This large file contains annotations of GO terms to Entrez GeneIDs for over 35 different species. We are interested in human and fly which have the taxids 9606 and 7227 repectively.


In [94]:
"""Download GO associations for NCBI Entrez GeneIDs"""
import os

# Download associations if they are not present
if not os.path.isfile("gene2go"):
    import wget
    wget.download("ftp://ftp.ncbi.nlm.nih.gov/gene/DATA/gene2go.gz")

    import gzip
    with gzip.open("gene2go.gz", 'rb') as zstrm:
        with  open("gene2go", 'w') as ostrm:
            ostrm.write(zstrm.read())
    os.remove("gene2go.gz")

## 2. Read associations

### 2a. You can read the associations one species at a time...

In [88]:
from goatools.associations import read_ncbi_gene2go

geneid2gos_human = read_ncbi_gene2go("gene2go", taxids=[9606])
geneid2gos_fly = read_ncbi_gene2go("gene2go", taxids=[7227])

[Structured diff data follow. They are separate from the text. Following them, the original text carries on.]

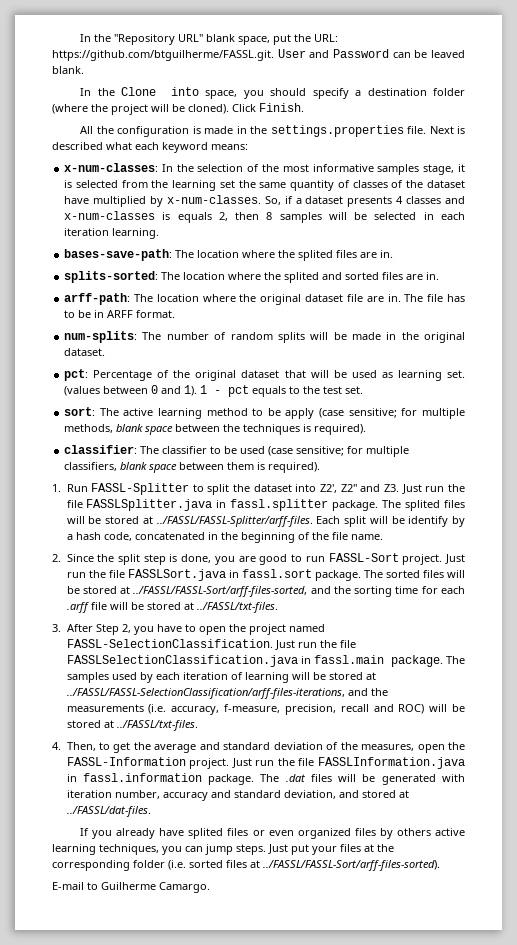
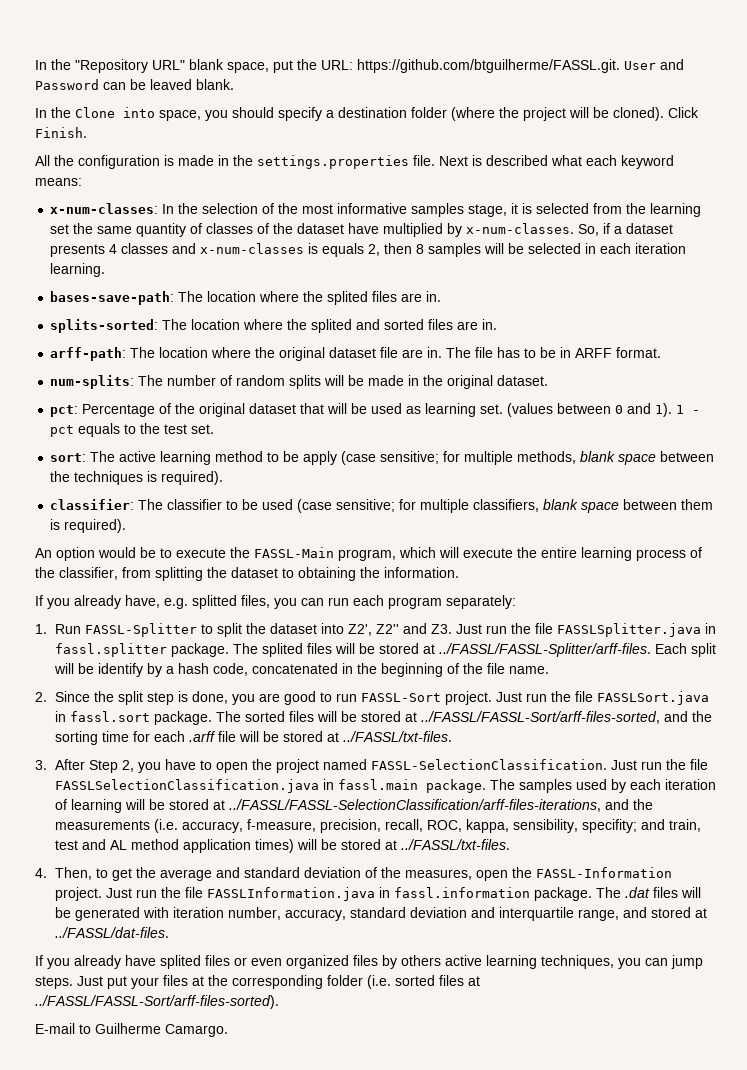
(321, 467) none -> [35,547,702,561] [35,567,459,581] [35,595,516,609] // An option would be to execute the FASSL-Main program, which will execute the entire learning process of the classifier, from splitting the dataset to obtaining the information. // If you already have, e.g. splitted files, you can run each program separately:
[340,704,425,714] recall and ROC) -> [385,819,702,833] [55,839,295,853] recall, ROC, kappa, sensibility, specifity; and train, test and AL method application times)
[162,790,336,801] accuracy and standard deviation, -> [285,907,620,921] accuracy, standard deviation and interquartile range,

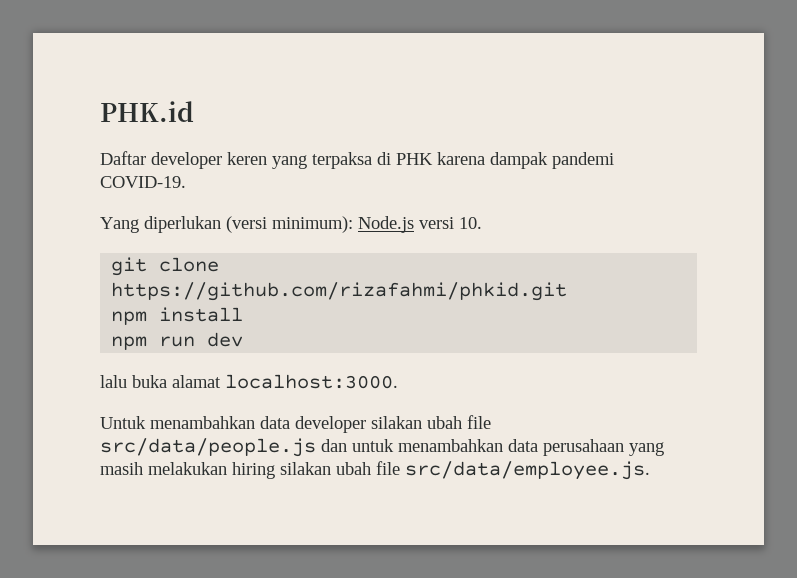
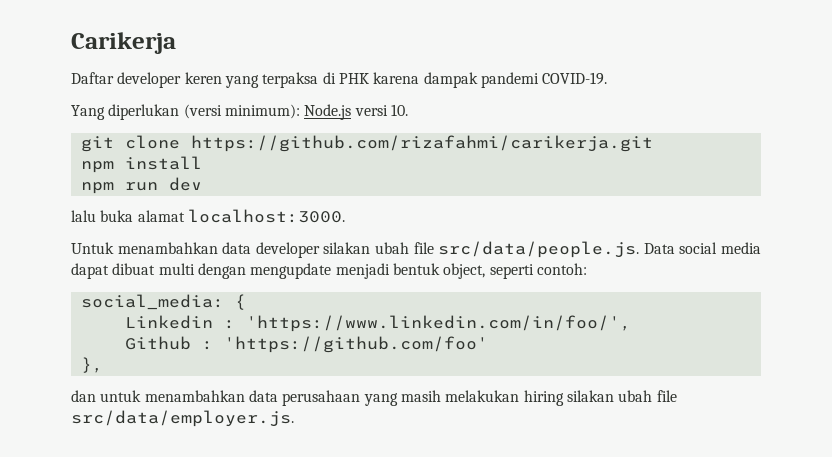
[100,101,194,122] PHK.id -> [71,32,176,54] Carikerja
[111,282,568,301] https://github.com/rizafahmi/phkid.git -> [190,135,653,152] https://github.com/rizafahmi/carikerja.git
[100,438,316,457] src/data/people.js -> [438,241,762,258] [71,263,587,279] [80,294,246,310] [124,315,631,332] [124,336,488,353] [80,357,103,373] src/data/people.js. Data social media dapat dibuat multi dengan mengupdate menjadi bentuk object, seperti contoh: // social_media: { // Linkedin : 'https://www.linkedin.com/in/foo/', // Github : 'https://github.com/foo' // }, //
[405,461,650,480] src/data/employee.js. -> [71,410,294,427] src/data/employer.js.

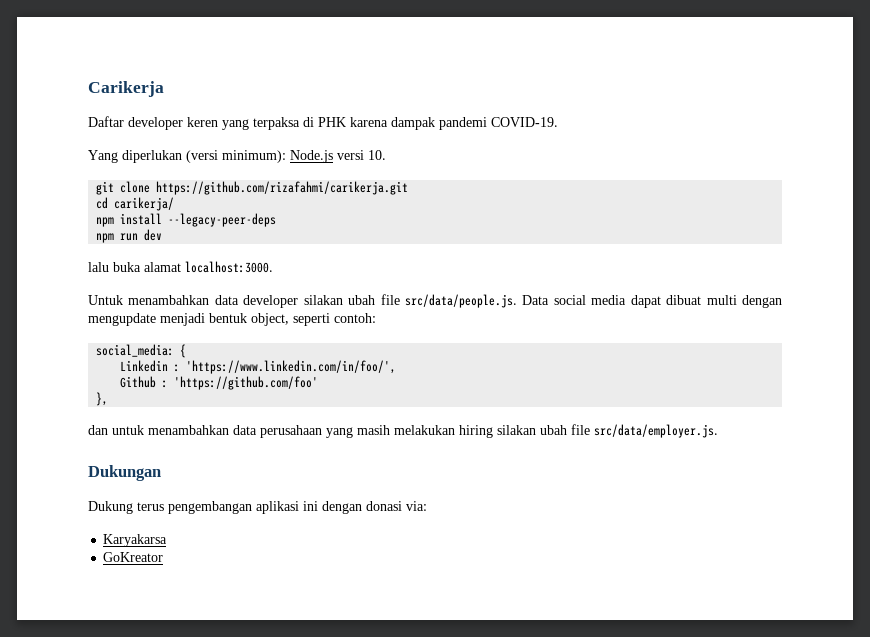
(653, 143) none -> [96,197,175,211] // cd carikerja/
(202, 163) none -> [168,213,277,227] --legacy-peer-deps
(294, 418) none -> [88,465,161,481] [88,501,427,514] [103,534,168,547] [103,552,164,562] // Dukungan // Dukung terus pengembangan aplikasi ini dengan donasi via: // Karyakarsa // GoKreator

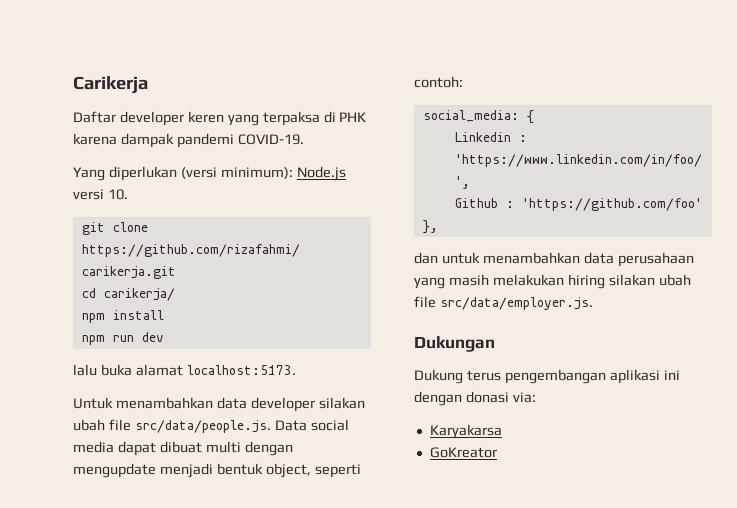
[168,213,277,227] --legacy-peer-deps -> (164, 315) none
[185,261,273,273] localhost:3000. -> [186,365,296,375] localhost:5173.

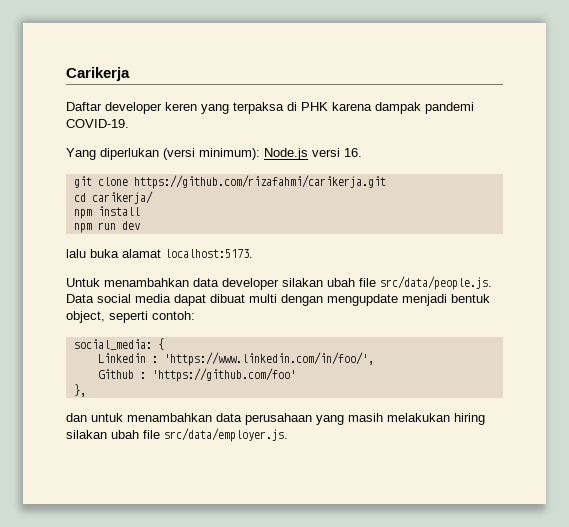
[107,189,128,200] 10. -> [344,148,362,157] 16.
[414,336,495,352] [414,369,680,384] [414,391,536,406] [429,424,502,439] [429,447,497,458] // Dukungan // Dukung terus pengembangan aplikasi ini dengan donasi via: // Karyakarsa // GoKreator -> (288, 435) none

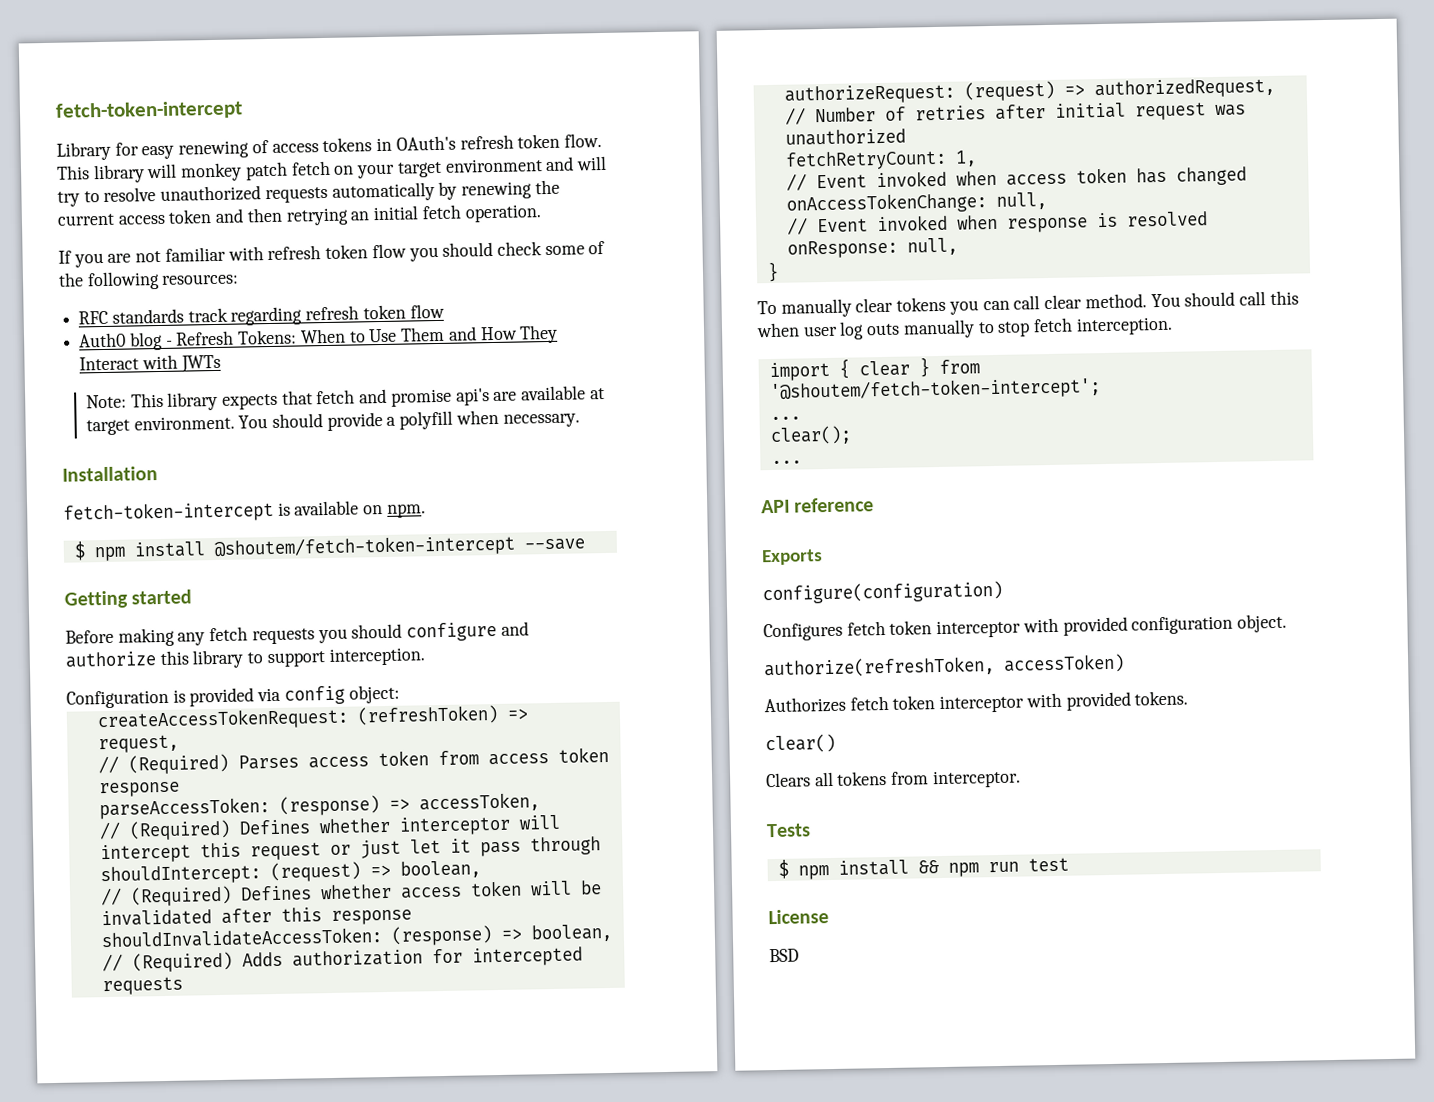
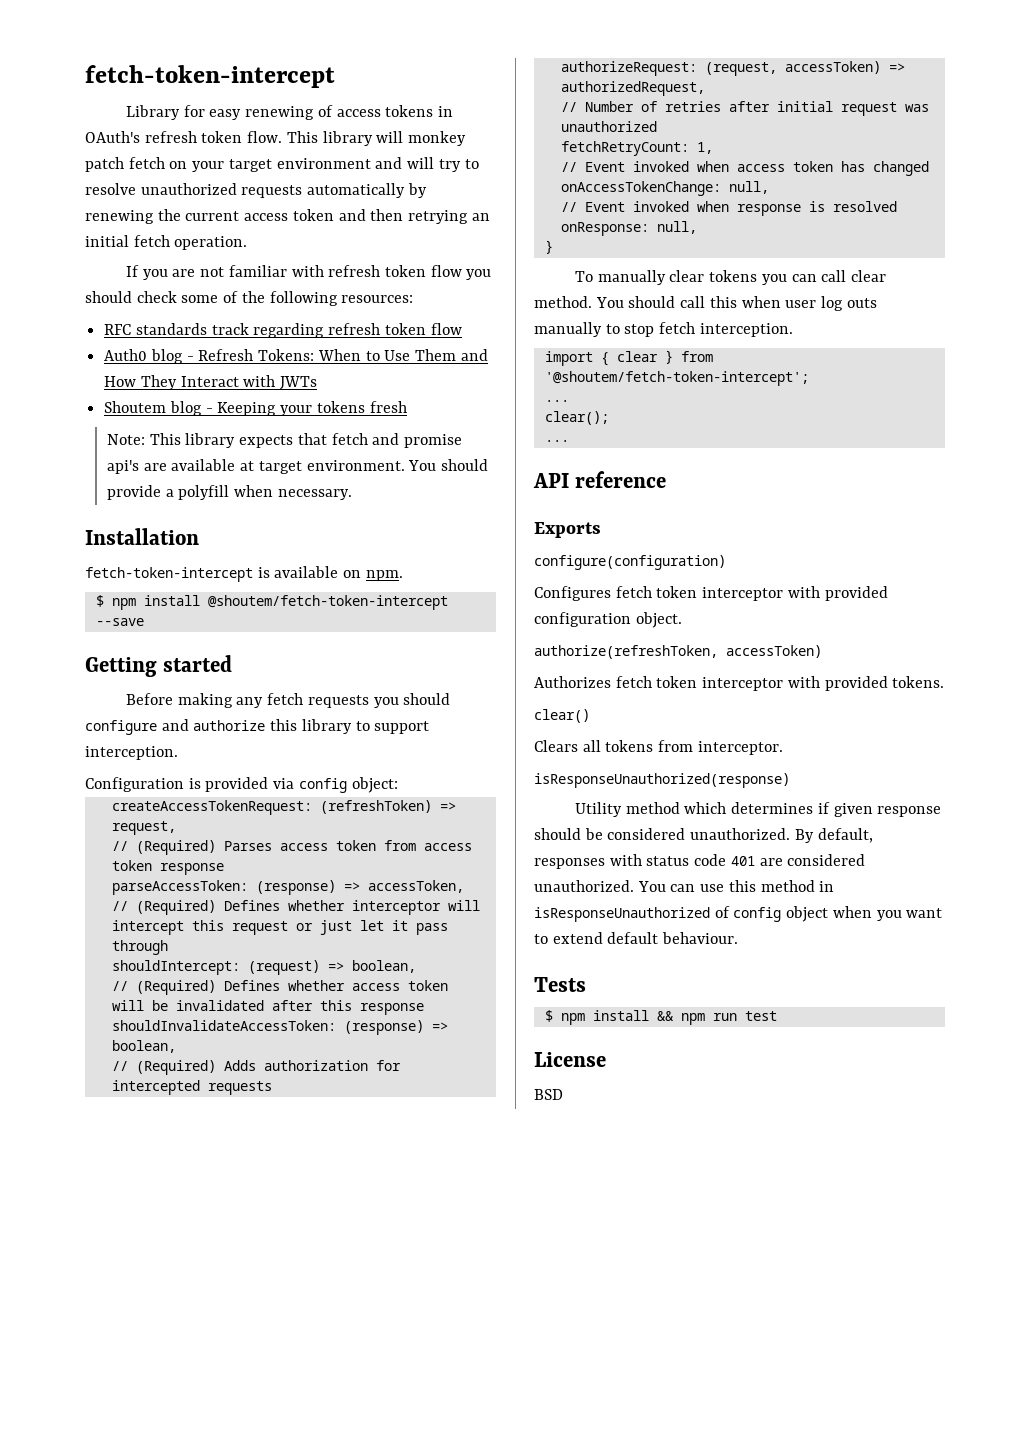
(221, 363) none -> [104,401,407,416] // Shoutem blog - Keeping your tokens fresh
[963,80,1055,102] (request) -> [704,61,881,76] (request, accessToken)
(1021, 779) none -> [534,773,790,788] [574,802,942,817] [534,828,873,843] [534,854,866,869] [534,880,835,892] [534,906,943,922] [534,932,739,944] // isResponseUnauthorized(response) // Utility method which determines if given response should be considered unauthorized. By default, responses with status code 401 are considered unauthorized. You can use this method in isResponseUnauthorized of config object when you want to extend default behaviour.

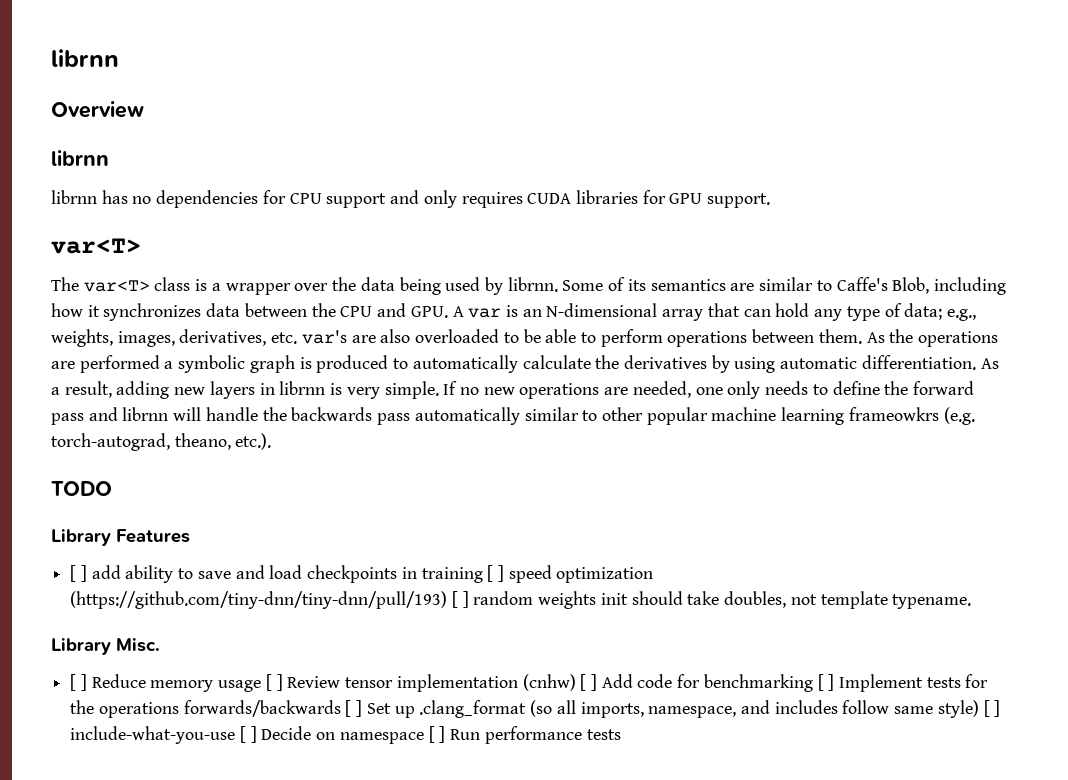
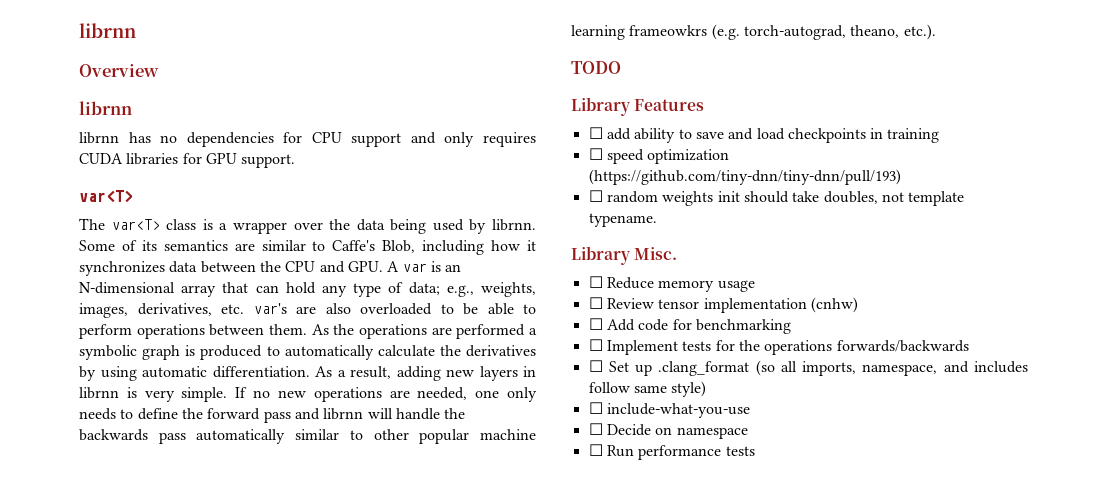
[70,565,87,582] [ ] -> [588,127,603,139] ☐
[487,565,504,582] [ ] -> [588,148,603,160] // ☐
[451,591,469,608] [ ] -> [588,190,603,202] // ☐
[70,674,87,691] [ ] -> [588,276,603,288] ☐
[265,674,283,691] [ ] -> [588,297,603,309] // ☐
[580,674,597,691] [ ] -> [588,318,603,330] // ☐
[817,674,835,691] [ ] -> [588,339,603,351] // ☐
[345,700,363,717] [ ] -> [588,360,603,372] // ☐
[983,700,1001,717] [ ] -> [588,402,603,414] // ☐
[239,726,257,743] [ ] -> [588,423,603,435] // ☐
[428,726,446,743] [ ] -> [588,444,603,456] // ☐

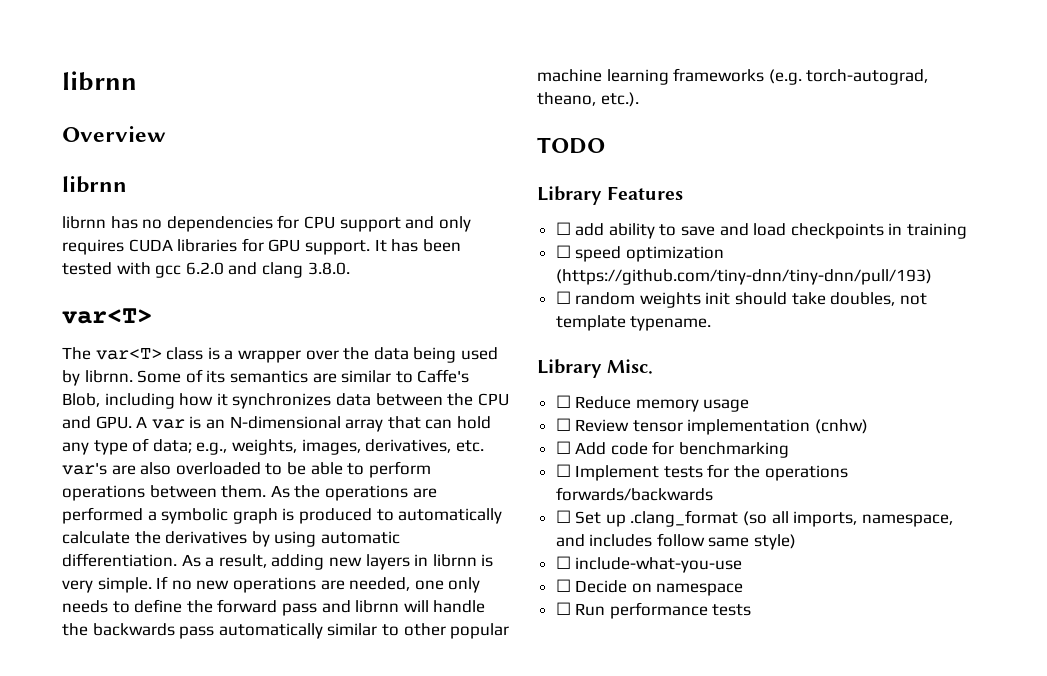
(296, 161) none -> [374,239,461,252] [62,262,350,278] It has been tested with gcc 6.2.0 and clang 3.8.0.
[629,25,708,36] frameowkrs -> [673,68,765,82] frameworks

### 2b. Or you can read 'gene2go' once...

In [93]:
from collections import defaultdict, namedtuple

taxid2asscs = defaultdict(lambda: defaultdict(lambda: defaultdict(set)))
geneid2gos_all = read_ncbi_gene2go(
        "gene2go", 
        taxids=[9606, 7227], 
        taxid2asscs=taxid2asscs)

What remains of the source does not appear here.